> **Task to complete**: Your task is to filter the data below down to the lines holding "năng".

─── Excerpted records

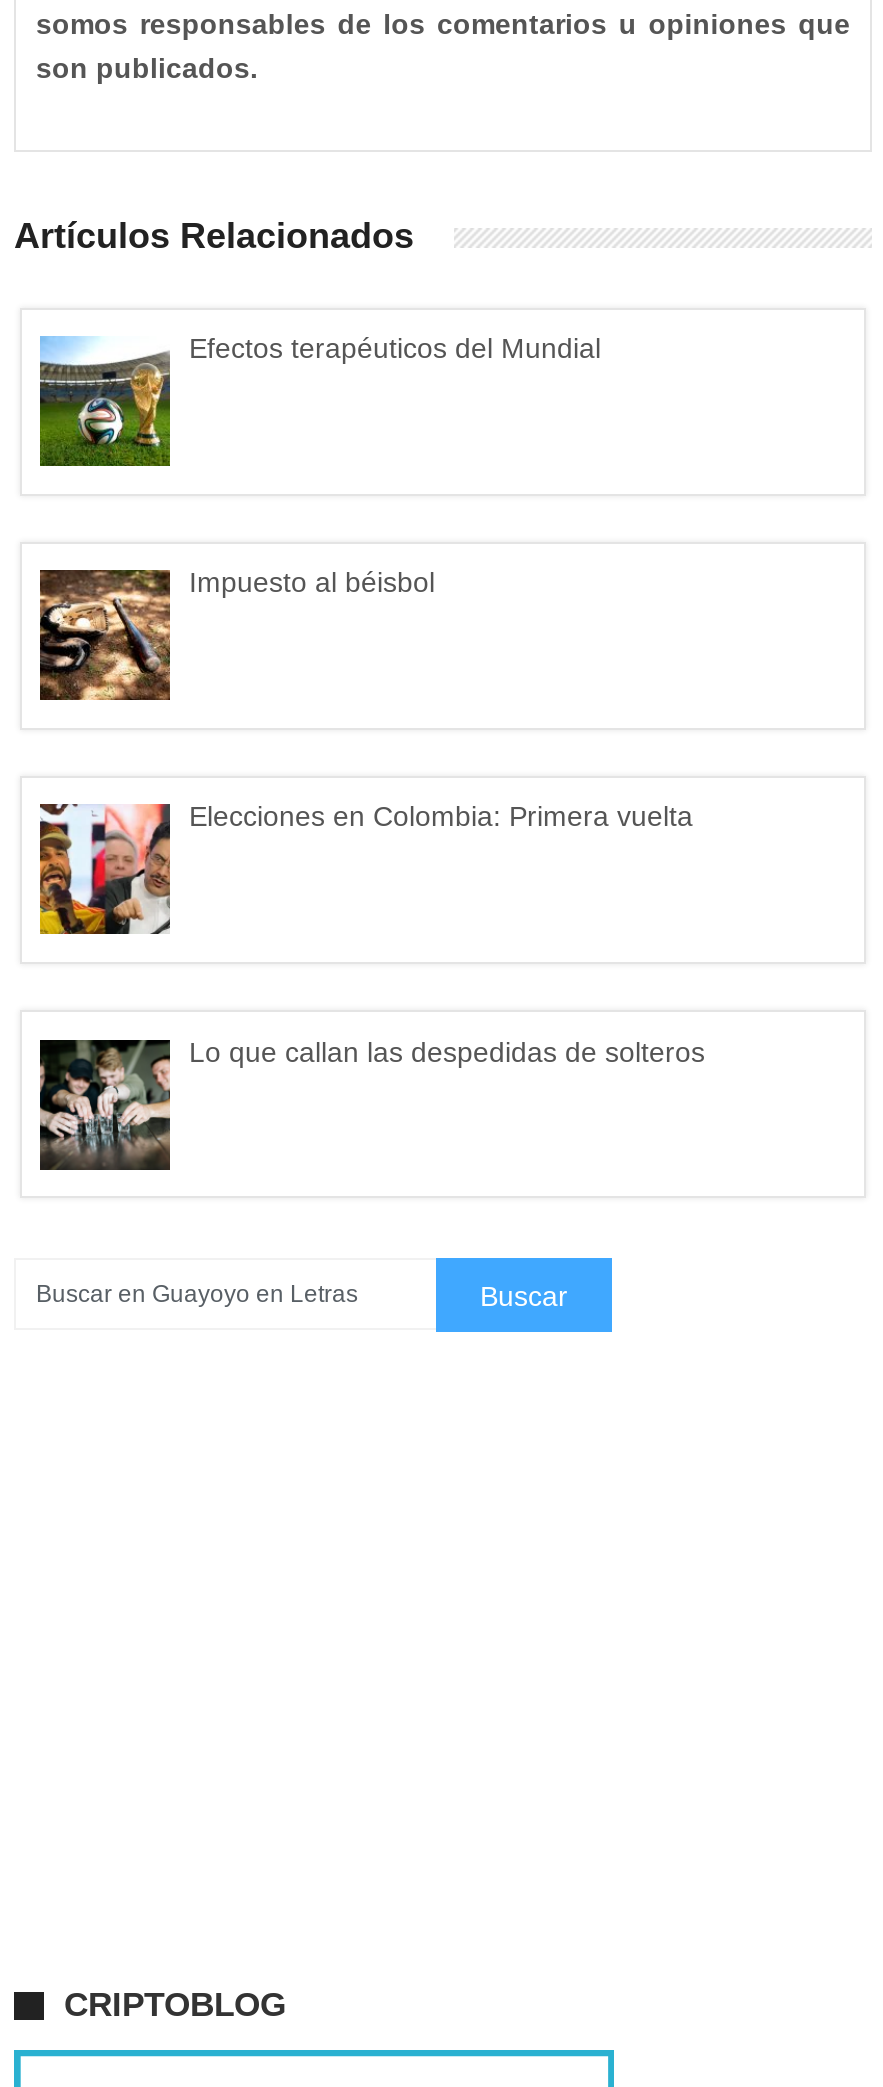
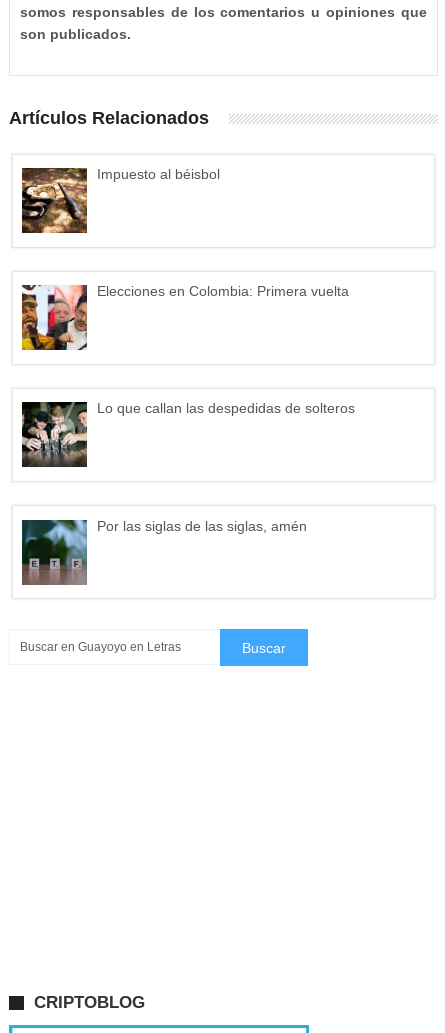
- [image]
- Efectos terapéuticos del Mundial

moved up: [image] | Impuesto al béisbol | Elecciones en Colombia: Primera vuelta | Lo que callan las despedidas de solteros

moved up: [image]

+ [image]
+ Por las siglas de las siglas, amén
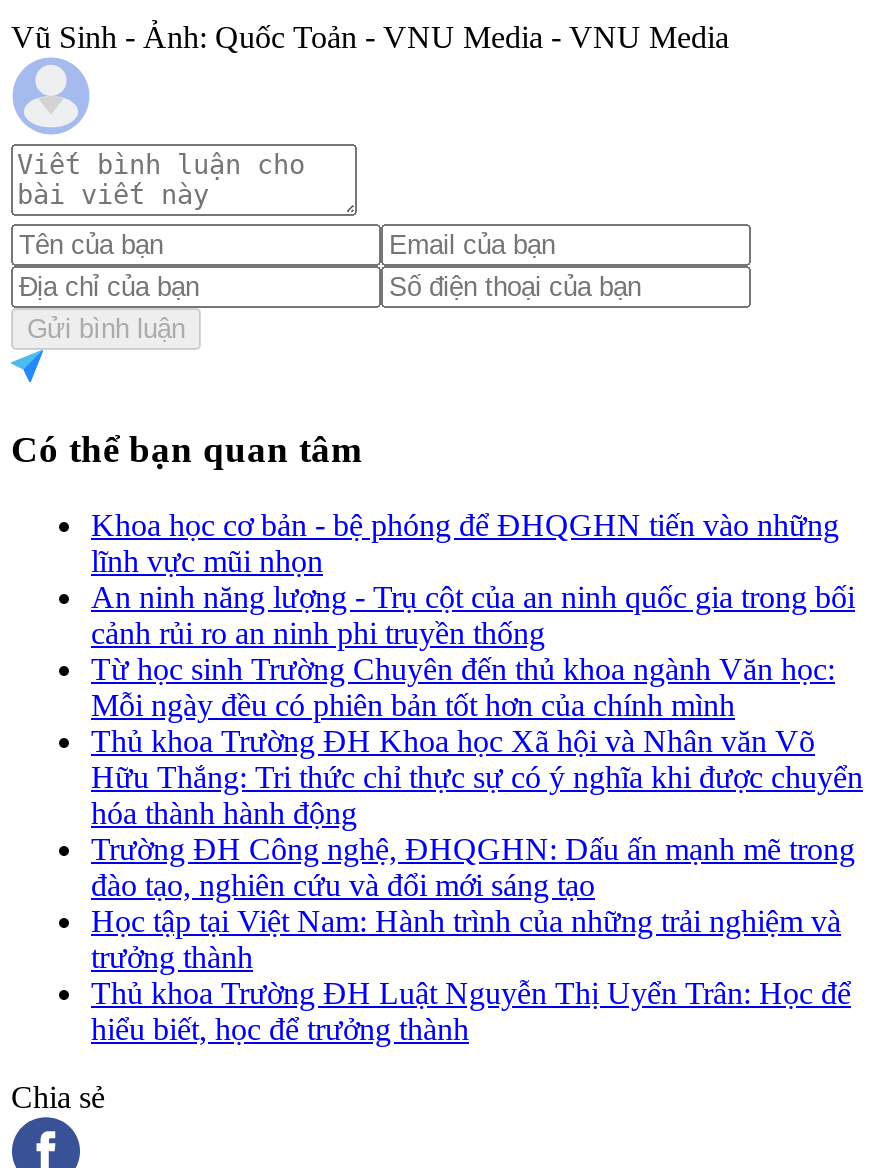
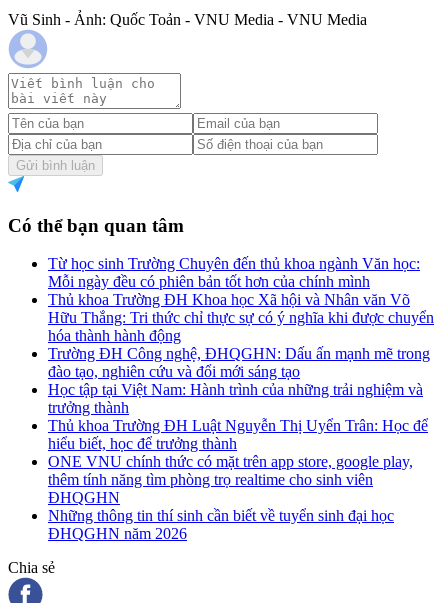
- Khoa học cơ bản - bệ phóng để ĐHQGHN tiến vào những
- lĩnh vực mũi nhọn
- An ninh năng lượng - Trụ cột của an ninh quốc gia trong bối
- cảnh rủi ro an ninh phi truyền thống

moved up: Từ học sinh Trường Chuyên đến thủ khoa ngành Văn học: | Mỗi ngày đều có phiên bản tốt hơn của chính mình | Thủ khoa Trường ĐH Khoa học Xã hội và Nhân văn Võ | ... | Thủ khoa Trường ĐH Luật Nguyễn Thị Uyển Trân: Học để | hiểu biết, học để trưởng thành

+ ONE VNU chính thức có mặt trên app store, google play,
+ thêm tính năng tìm phòng trọ realtime cho sinh viên
+ ĐHQGHN
+ Những thông tin thí sinh cần biết về tuyển sinh đại học
+ ĐHQGHN năm 2026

──────

> **Answer space**:
- An ninh năng lượng - Trụ cột của an ninh quốc gia trong bối
+ thêm tính năng tìm phòng trọ realtime cho sinh viên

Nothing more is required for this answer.